„Seien Sie nicht so empfindlich!“. Obwohl wir manchmal bewusst bestimmte Prozesse emotionaler Sensibilität beeinflussen können, scheint dies bei empfindlicher Haut ganz anders zu sein. Ob Sie sie als zart oder empfindlich bezeichnen: Bis zu 30 % der Schweizer Frauen würden ihre eigene Haut so beschreiben.
Ihre Haut besser kennenlernen, um sie besser zu pflegen
Die Parameter, die empfindliche Haut definieren, sind variabel. Überempfindlichkeit kann sich auf verschiedene Weisen äußern und wird je nach Empfindung auch mit unterschiedlichen Schärfegraden wahrgenommen.

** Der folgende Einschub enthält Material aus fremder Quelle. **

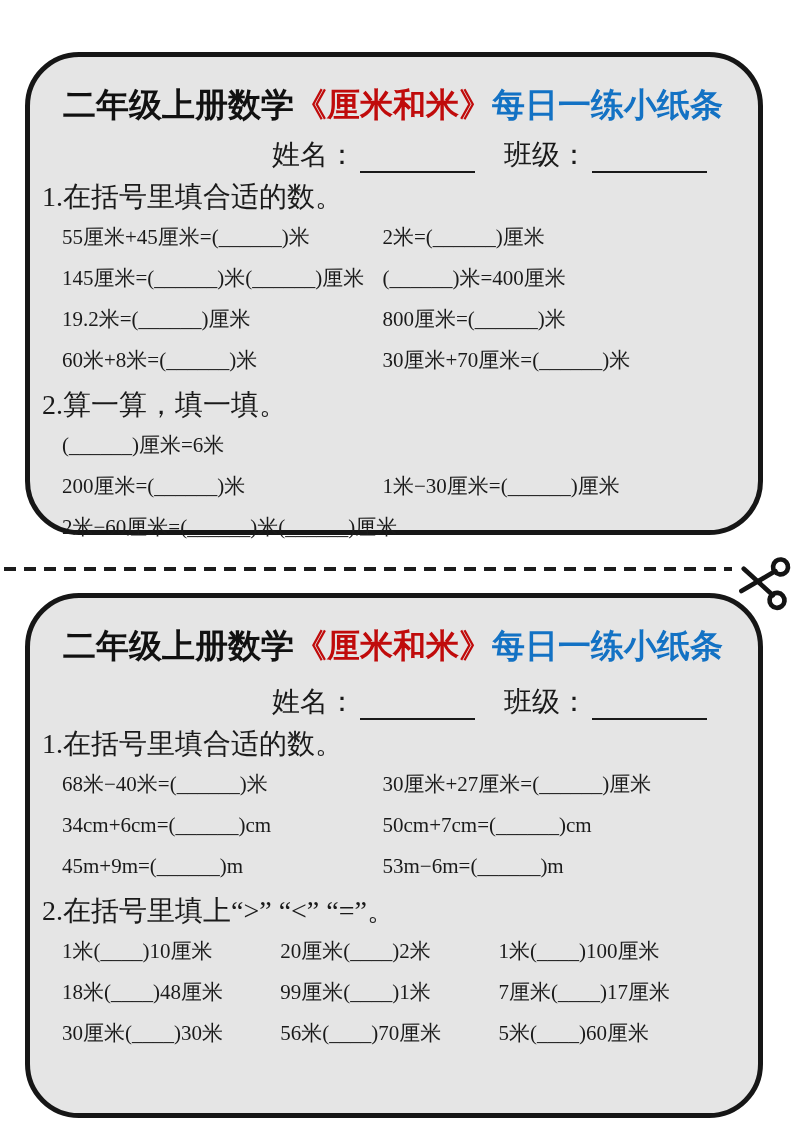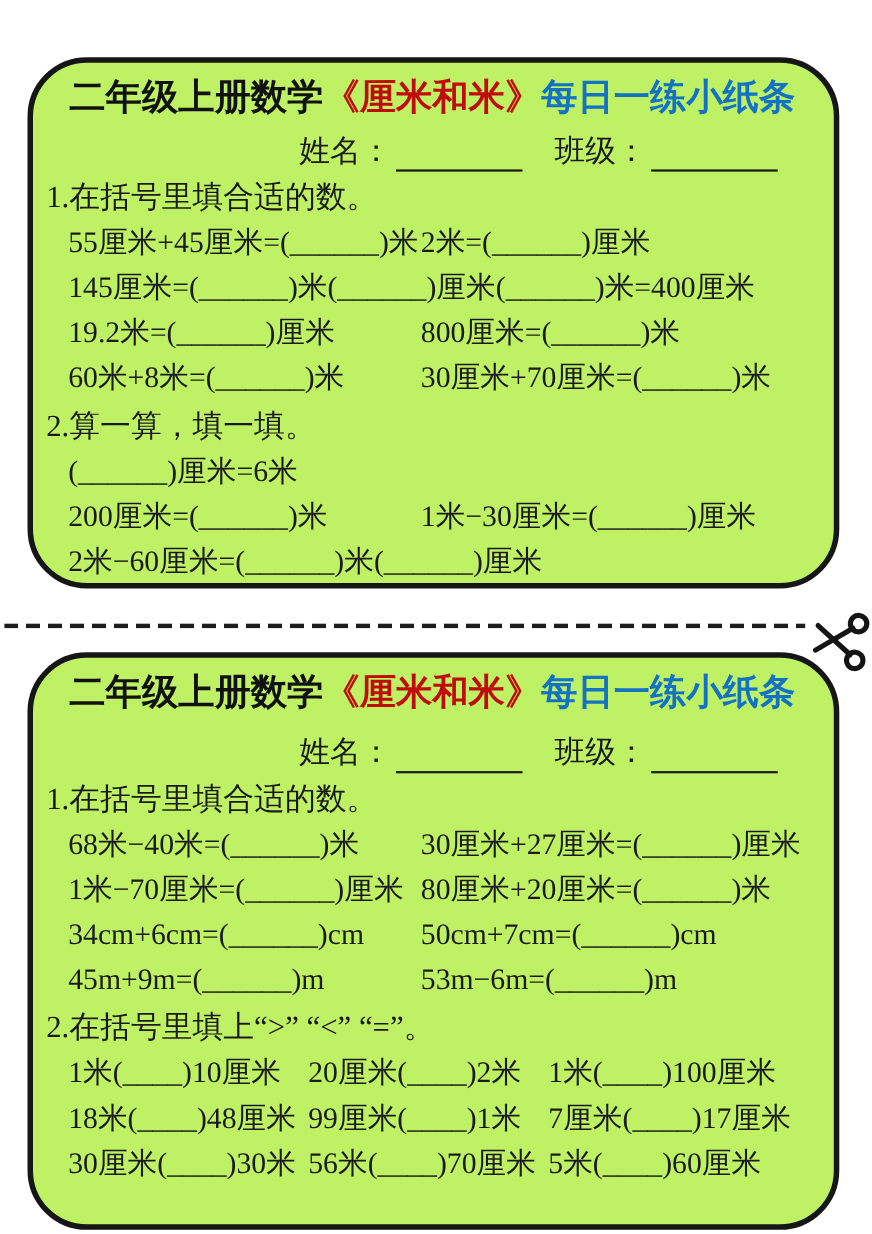--- a/index.html
+++ b/index.html
@@ -3,22 +3,22 @@
 <meta charset="utf-8">
 <style>
   html,body { margin:0; padding:0; }
   body {
     width:793px; height:1122px; position:relative; background:#ffffff;
     font-family:"Liberation Serif","DejaVu Serif",serif; color:#1a1a1a;
     overflow:hidden;
   }
   .card {
     position:absolute; left:25px; width:738px; box-sizing:border-box;
-    background:#bef264; border:5px solid #161616; border-radius:54px;
-    padding:7px 14px 0 12px;
+    background:#e5e5e5; border:5px solid #161616; border-radius:54px;
+    padding:24px 14px 0 12px;
   }
   #card1 { top:52px;  height:483px; }
   #card2 { top:593px; height:525px; }
 
   .title {
     text-align:center; white-space:nowrap;
     font-family:"DejaVu Sans","Liberation Sans",sans-serif;
     font-weight:900; font-size:33px; line-height:48px; color:#111;
   }
   .t-red  { color:#c00b0b; }
@@ -29,21 +29,21 @@
     font-size:28px; line-height:36px; white-space:nowrap;font-family:Liberation Serif, serif;
   }
   .blank {
     display:inline-block; width:115px; height:32px;
     border-bottom:2px solid #1a1a1a; margin-left:4px;
   }
   .cls { margin-left:29px; }
 
   .heading { font-size:28px; line-height:40px; margin-top:4px; white-space:nowrap; }
   .prow {
-    display:flex; padding-left:20px; font-size:27px; line-height:41px;
+    display:flex; padding-left:20px; font-size:21px; line-height:41px;
     white-space:nowrap;
   }
   .cell   { display:inline-block; }
   .cell.l { min-width:47%; }
   .cell.c3a, .cell.c3b { min-width:32%; }
 
   .cut-line {
     position:absolute; top:567px; left:4px; width:728px; height:4px;
     background:repeating-linear-gradient(90deg,#1c1c1c 0 12px,transparent 12px 20px);
   }
@@ -124,24 +124,20 @@
     <span class="blank"></span>
   </div>
 
   <div class="heading">1.在括号里填合适的数。</div>
 
   <div class="prow">
     <span class="cell l">68米−40米=(______)米</span>
     <span class="cell">30厘米+27厘米=(______)厘米</span>
   </div>
   <div class="prow">
-    <span class="cell l">1米−70厘米=(______)厘米</span>
-    <span class="cell">80厘米+20厘米=(______)米</span>
-  </div>
-  <div class="prow">
     <span class="cell l">34cm+6cm=(______)cm</span>
     <span class="cell">50cm+7cm=(______)cm</span>
   </div>
   <div class="prow">
     <span class="cell l">45m+9m=(______)m</span>
     <span class="cell">53m−6m=(______)m</span>
   </div>
 
   <div class="heading">2.在括号里填上“&gt;” “&lt;” “=”。</div>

Als „natürlich reaktiv“ beschriebene Haut weist in der Regel eine dünne Epidermis (obere Hautschicht) auf, die durch Reizung der Nervenenden sichtbar oder konkret anzeigt, dass sie aus dem Gleichgewicht geraten ist.

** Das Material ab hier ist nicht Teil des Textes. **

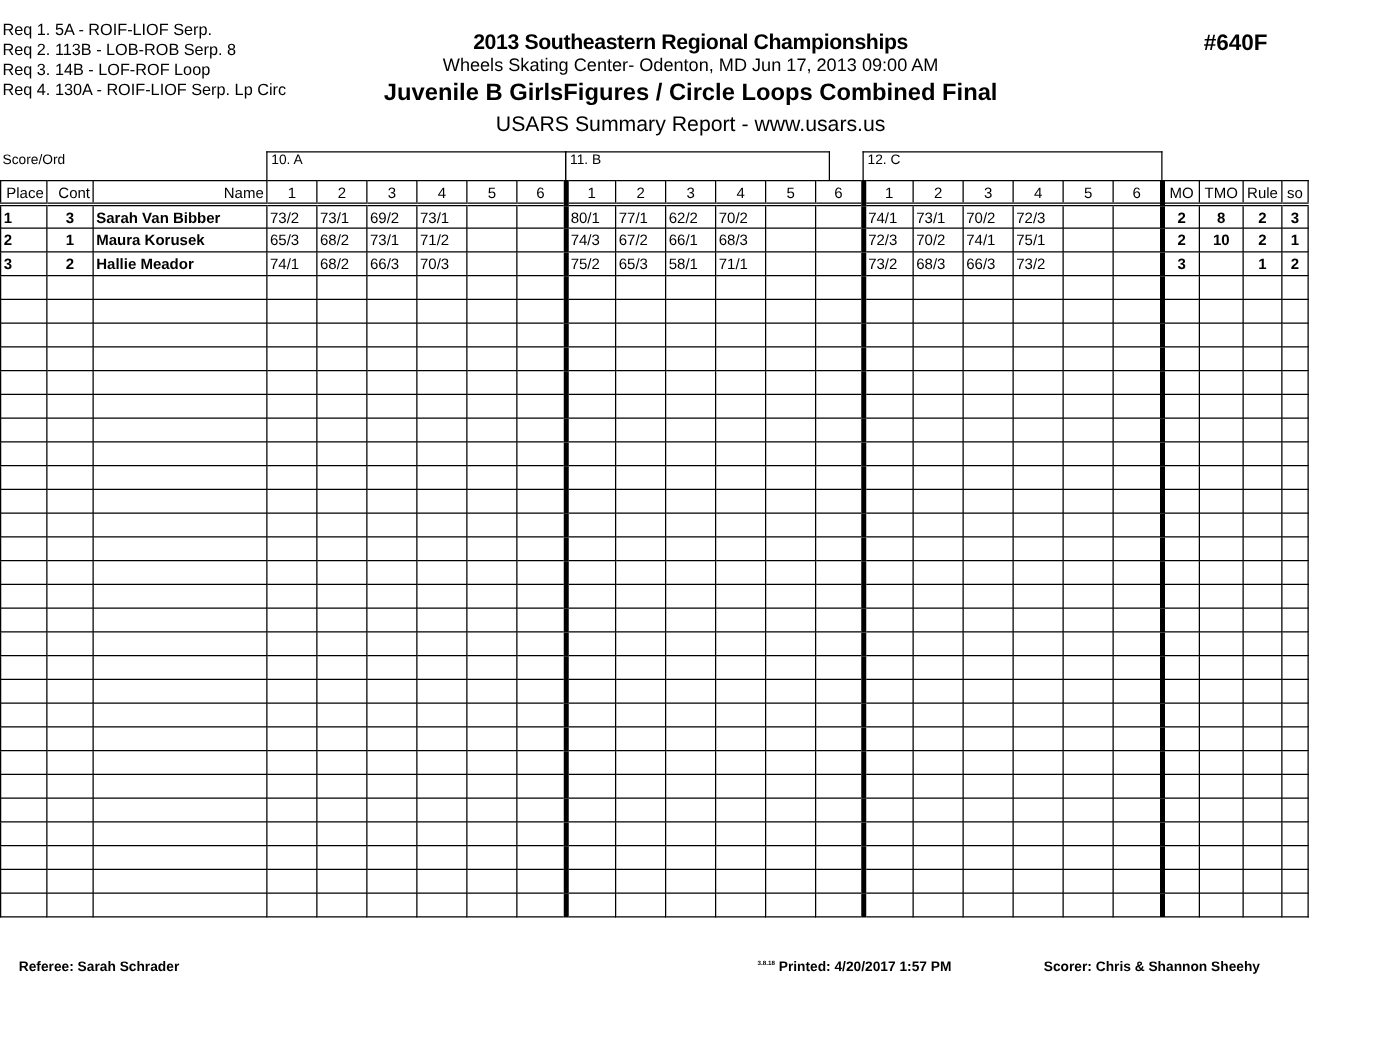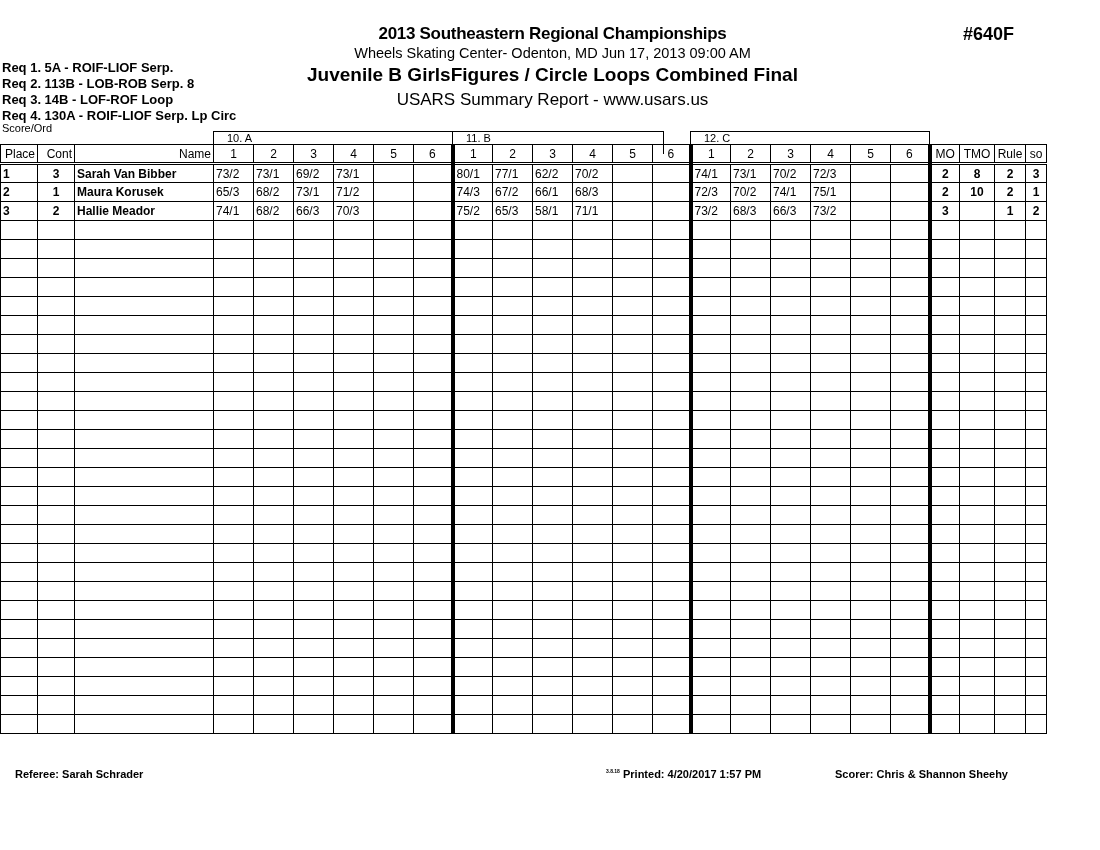--- a/index.html
+++ b/index.html
@@ -1,27 +1,27 @@
 <!DOCTYPE html>
 <html><head>
 <meta charset="utf-8">
 <style>
   html, body { margin: 0; padding: 0; background: #ffffff; }
   body { width: 1100px; height: 850px; position: relative; overflow: hidden;
          font-family: "Liberation Sans", sans-serif; color: #000; }
-  .reqs { position: absolute; left: 2px; top: 16px; font-size: 13px; font-weight: bold; line-height: 16px; margin-top: 44px; }
+  .reqs { position: absolute; left: 2px; top: 16px; font-size: 13px; font-weight: normal; line-height: 16px; }
   .reqs div { white-space: nowrap; }
   .title { position: absolute; left: 270px; width: 565px; text-align: center; white-space: nowrap; }
   .t1 { top: 24px; font-size: 17px; font-weight: bold; letter-spacing: -0.3px; }
   .t2 { top: 45px; font-size: 14.5px; }
   .t3 { top: 64px; font-size: 19px; font-weight: bold; }
   .t4 { top: 90px; font-size: 17px; }
   .eventno { position: absolute; left: 963px; top: 24px; font-size: 18px; font-weight: bold; }
   .scoreord { position: absolute; left: 2px; top: 122px; font-size: 11px; }
-  .judgebox { position: absolute; top: 131px; height: 23px; border: 1px solid #000; border-bottom: none; box-sizing: border-box; font-size: 11px; padding-left: 13px; }
+  .judgebox { position: absolute; top: 121px; height: 23px; border: 1px solid #000; border-bottom: none; box-sizing: border-box; font-size: 11px; padding-left: 3px; }
 
   table.sheet { position: absolute; left: 0; top: 144px; border-collapse: collapse; table-layout: fixed; }
   table.sheet td, table.sheet th { border: 1px solid #000; height: 19px; padding: 0 2px; font-size: 12px; overflow: hidden; white-space: nowrap; box-sizing: border-box; }
   table.sheet th { font-weight: normal; text-align: center; font-size: 12px; }
   table.sheet th.left { text-align: right; margin-top: 10px; }
   table.sheet tr.hdr th { border-bottom: 3px double #000; }
   td.b { font-weight: bold; }
   td.c { text-align: center; }
   td.thick, th.thick { border-left: 4px solid #000 !important; }
   td.score { font-size: 12px; }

Die natürliche Schutzfunktion der Haut kann durch äußere Einflüsse wie Kälte oder Trockenheit, aber auch durch Stress geschwächt werden.

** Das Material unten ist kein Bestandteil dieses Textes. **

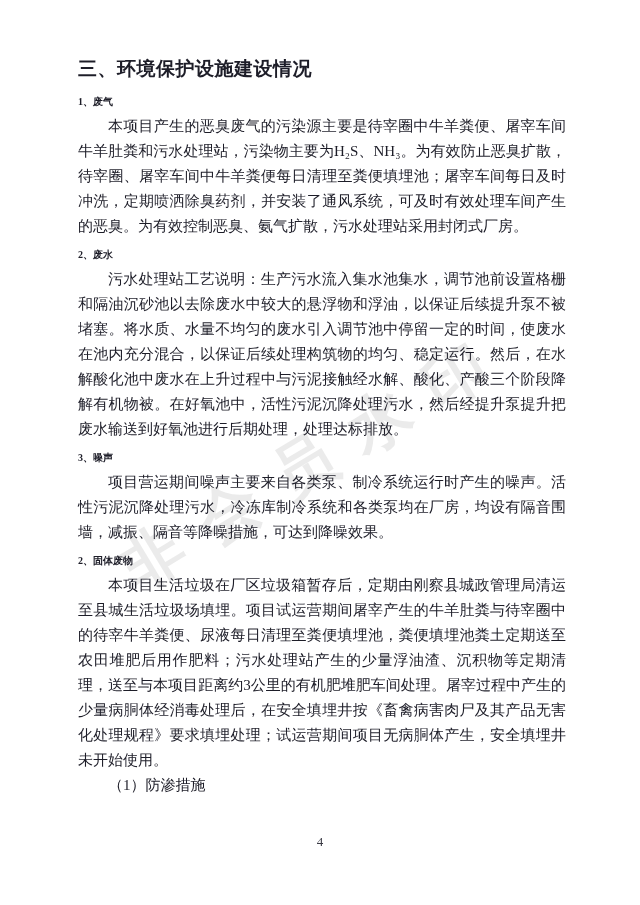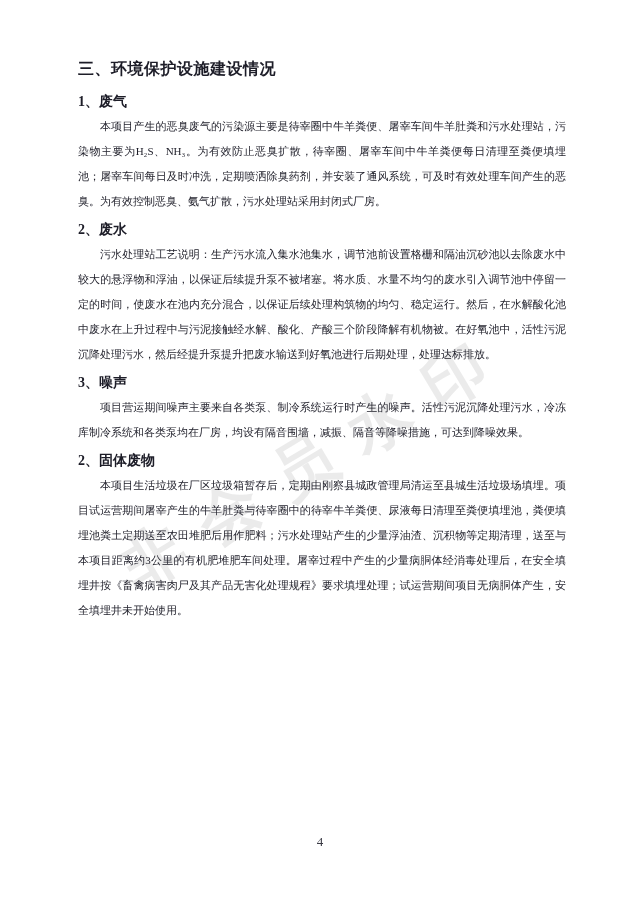--- a/index.html
+++ b/index.html
@@ -16,35 +16,35 @@
     font-family: "Liberation Serif", "DejaVu Serif", serif;
     color: #1d1d28;
   }
   .content {
     position: absolute;
     left: 78px;
     top: 56px;
     width: 488px;
   }
   .doc-title {
-    font-size: 16px;
+    font-size: 19px;
     font-weight: bold;
     margin: 0 0 8px 0;
     line-height: 25px;
     letter-spacing: 0.5px;
   }
   .section-heading {
-    font-size: 14px;
+    font-size: 10px;
     font-weight: bold;
     margin: 3px 0 0 0;
     line-height: 25px;
   }
   .para {
     margin: 0;
-    font-size: 11px;
+    font-size: 15px;
     line-height: 25px;
     text-align: justify;
     text-indent: 2em;
     word-break: break-all;
   }
   .watermark {
     position: absolute;
     left: 45px;
     top: 400px;
     width: 540px;
@@ -81,17 +81,18 @@
     <h1 class="doc-title">三、环境保护设施建设情况</h1>
     <div id="sections">
         <h2 class="section-heading">1、废气</h2>
         <p class="para">本项目产生的恶臭废气的污染源主要是待宰圈中牛羊粪便、屠宰车间牛羊肚粪和污水处理站，污染物主要为H₂S、NH₃。为有效防止恶臭扩散，待宰圈、屠宰车间中牛羊粪便每日清理至粪便填埋池；屠宰车间每日及时冲洗，定期喷洒除臭药剂，并安装了通风系统，可及时有效处理车间产生的恶臭。为有效控制恶臭、氨气扩散，污水处理站采用封闭式厂房。</p>
         <h2 class="section-heading">2、废水</h2>
         <p class="para">污水处理站工艺说明：生产污水流入集水池集水，调节池前设置格栅和隔油沉砂池以去除废水中较大的悬浮物和浮油，以保证后续提升泵不被堵塞。将水质、水量不均匀的废水引入调节池中停留一定的时间，使废水在池内充分混合，以保证后续处理构筑物的均匀、稳定运行。然后，在水解酸化池中废水在上升过程中与污泥接触经水解、酸化、产酸三个阶段降解有机物被。在好氧池中，活性污泥沉降处理污水，然后经提升泵提升把废水输送到好氧池进行后期处理，处理达标排放。</p>
         <h2 class="section-heading">3、噪声</h2>
         <p class="para">项目营运期间噪声主要来自各类泵、制冷系统运行时产生的噪声。活性污泥沉降处理污水，冷冻库制冷系统和各类泵均在厂房，均设有隔音围墙，减振、隔音等降噪措施，可达到降噪效果。</p>
         <h2 class="section-heading">2、固体废物</h2>
         <p class="para">本项目生活垃圾在厂区垃圾箱暂存后，定期由刚察县城政管理局清运至县城生活垃圾场填埋。项目试运营期间屠宰产生的牛羊肚粪与待宰圈中的待宰牛羊粪便、尿液每日清理至粪便填埋池，粪便填埋池粪土定期送至农田堆肥后用作肥料；污水处理站产生的少量浮油渣、沉积物等定期清理，送至与本项目距离约3公里的有机肥堆肥车间处理。屠宰过程中产生的少量病胴体经消毒处理后，在安全填埋井按《畜禽病害肉尸及其产品无害化处理规程》要求填埋处理；试运营期间项目无病胴体产生，安全填埋井未开始使用。</p>
+        <p class="para">（1）防渗措施</p>
       </div>
   </div>
 
   <div class="page-number">4</div>
 </div>
 
 </body></html>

Und dieser Stress wird spürbar, jedoch auf unterschiedliche Weise: Spannungsgefühle, Rötungen oder leichter Juckreiz können zu den Folgen gehören.
Mit der Schwächung der Hautschutzbarriere treten auch vermehrt feine Linien auf, und in einigen extremen Fällen kann empfindliche Haut sogar schuppen. Die Grenze zwischen empfindlicher Haut und allergischen Reaktionen ist sehr schmal – und leider oft variabel.
Personen, die bei der Anwendung dermatologisch getesteter und speziell für empfindliche Haut formulierter Produkte keine konkrete Linderung verspüren, sollten einen Dermatologen konsultieren, um mögliche Allergien oder andere zugrunde liegende Ursachen auszuschließen.
Die allgemeine Regel lautet: „Das Bessere ist der Feind des Guten“. Es ist besser, sich auf einige ausgewählte und getestete Wirkstoffe zu verlassen.